(Supplied records)
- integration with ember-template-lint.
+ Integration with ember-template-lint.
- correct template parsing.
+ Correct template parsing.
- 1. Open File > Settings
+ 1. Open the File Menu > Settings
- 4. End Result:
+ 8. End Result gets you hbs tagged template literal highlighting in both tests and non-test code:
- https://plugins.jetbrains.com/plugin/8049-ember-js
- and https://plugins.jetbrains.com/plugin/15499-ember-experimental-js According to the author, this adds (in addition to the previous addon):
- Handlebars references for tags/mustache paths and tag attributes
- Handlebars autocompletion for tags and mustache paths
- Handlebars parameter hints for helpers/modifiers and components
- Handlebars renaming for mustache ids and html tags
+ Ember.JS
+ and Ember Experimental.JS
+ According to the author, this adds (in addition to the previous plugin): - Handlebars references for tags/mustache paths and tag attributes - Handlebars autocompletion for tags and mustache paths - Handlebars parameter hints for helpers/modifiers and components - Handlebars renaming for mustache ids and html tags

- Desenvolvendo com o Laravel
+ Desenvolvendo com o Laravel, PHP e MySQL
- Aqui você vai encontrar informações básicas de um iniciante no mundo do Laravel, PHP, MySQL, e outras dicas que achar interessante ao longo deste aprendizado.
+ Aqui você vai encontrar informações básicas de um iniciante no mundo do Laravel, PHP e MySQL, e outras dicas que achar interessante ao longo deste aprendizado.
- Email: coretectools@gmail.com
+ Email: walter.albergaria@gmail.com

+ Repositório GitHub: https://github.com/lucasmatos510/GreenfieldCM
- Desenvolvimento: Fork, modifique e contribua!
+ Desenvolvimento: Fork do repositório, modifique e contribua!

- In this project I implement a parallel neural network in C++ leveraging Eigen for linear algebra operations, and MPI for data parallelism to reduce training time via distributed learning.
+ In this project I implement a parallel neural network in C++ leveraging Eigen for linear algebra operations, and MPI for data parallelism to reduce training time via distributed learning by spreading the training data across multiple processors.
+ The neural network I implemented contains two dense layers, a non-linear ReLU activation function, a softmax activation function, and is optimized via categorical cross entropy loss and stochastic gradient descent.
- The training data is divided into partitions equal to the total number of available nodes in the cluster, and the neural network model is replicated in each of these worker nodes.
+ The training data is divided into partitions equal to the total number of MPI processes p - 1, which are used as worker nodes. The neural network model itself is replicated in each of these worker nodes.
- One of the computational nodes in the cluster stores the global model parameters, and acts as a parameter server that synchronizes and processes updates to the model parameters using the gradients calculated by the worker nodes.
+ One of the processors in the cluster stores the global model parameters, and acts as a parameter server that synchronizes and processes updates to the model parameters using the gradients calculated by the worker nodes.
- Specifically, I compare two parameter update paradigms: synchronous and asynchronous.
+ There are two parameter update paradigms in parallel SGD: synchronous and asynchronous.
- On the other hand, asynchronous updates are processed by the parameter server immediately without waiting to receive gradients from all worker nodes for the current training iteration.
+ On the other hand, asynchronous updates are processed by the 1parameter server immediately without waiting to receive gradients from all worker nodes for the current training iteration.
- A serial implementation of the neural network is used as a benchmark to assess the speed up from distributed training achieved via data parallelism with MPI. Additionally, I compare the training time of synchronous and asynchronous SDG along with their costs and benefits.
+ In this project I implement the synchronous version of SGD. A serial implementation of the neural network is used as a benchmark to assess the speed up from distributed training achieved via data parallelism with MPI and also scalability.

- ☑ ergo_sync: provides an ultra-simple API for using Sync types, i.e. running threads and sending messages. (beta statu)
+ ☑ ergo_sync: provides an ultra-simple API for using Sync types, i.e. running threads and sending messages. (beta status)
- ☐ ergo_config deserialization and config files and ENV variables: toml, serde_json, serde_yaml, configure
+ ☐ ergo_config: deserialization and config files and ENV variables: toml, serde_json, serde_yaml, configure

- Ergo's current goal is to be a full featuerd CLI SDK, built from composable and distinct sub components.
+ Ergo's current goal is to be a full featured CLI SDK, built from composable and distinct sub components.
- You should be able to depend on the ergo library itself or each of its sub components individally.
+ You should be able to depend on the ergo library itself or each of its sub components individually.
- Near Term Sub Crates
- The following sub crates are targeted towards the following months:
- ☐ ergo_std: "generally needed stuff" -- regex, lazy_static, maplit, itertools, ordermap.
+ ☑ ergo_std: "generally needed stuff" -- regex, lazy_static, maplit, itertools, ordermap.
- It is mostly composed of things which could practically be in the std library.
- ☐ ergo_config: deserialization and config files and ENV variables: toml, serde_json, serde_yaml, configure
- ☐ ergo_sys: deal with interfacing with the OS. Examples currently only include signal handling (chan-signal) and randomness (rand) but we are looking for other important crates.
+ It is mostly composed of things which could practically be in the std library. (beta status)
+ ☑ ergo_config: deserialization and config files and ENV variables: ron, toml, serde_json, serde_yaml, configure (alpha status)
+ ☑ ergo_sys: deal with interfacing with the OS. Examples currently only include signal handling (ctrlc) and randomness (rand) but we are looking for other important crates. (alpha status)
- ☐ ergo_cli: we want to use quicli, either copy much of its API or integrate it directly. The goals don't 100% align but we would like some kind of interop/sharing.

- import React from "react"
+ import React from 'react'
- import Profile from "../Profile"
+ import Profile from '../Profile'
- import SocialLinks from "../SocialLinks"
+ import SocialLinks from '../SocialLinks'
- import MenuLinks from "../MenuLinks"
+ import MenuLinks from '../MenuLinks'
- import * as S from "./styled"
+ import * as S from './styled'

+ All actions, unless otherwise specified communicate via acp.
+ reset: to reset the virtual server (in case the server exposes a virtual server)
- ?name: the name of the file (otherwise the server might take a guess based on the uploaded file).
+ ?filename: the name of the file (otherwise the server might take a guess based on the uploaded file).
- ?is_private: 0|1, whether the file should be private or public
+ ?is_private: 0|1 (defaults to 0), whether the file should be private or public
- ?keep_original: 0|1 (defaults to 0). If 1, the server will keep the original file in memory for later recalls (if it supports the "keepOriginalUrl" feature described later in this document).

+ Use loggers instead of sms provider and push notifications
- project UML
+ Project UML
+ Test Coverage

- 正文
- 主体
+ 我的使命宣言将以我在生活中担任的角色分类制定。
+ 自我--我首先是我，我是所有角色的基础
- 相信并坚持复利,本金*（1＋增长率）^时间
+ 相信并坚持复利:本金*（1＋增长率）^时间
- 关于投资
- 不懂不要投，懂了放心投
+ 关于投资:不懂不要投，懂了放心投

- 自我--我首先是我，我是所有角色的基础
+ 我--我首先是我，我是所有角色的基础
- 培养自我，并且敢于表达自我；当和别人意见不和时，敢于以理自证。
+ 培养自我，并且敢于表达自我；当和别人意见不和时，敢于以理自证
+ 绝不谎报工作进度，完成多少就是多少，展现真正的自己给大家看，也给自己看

(Problem)
Wherever the string "that" appears in the entries above, return the line it appears on.

(Task answer)
- One of the computational nodes in the cluster stores the global model parameters, and acts as a parameter server that synchronizes and processes updates to the model parameters using the gradients calculated by the worker nodes.
+ One of the processors in the cluster stores the global model parameters, and acts as a parameter server that synchronizes and processes updates to the model parameters using the gradients calculated by the worker nodes.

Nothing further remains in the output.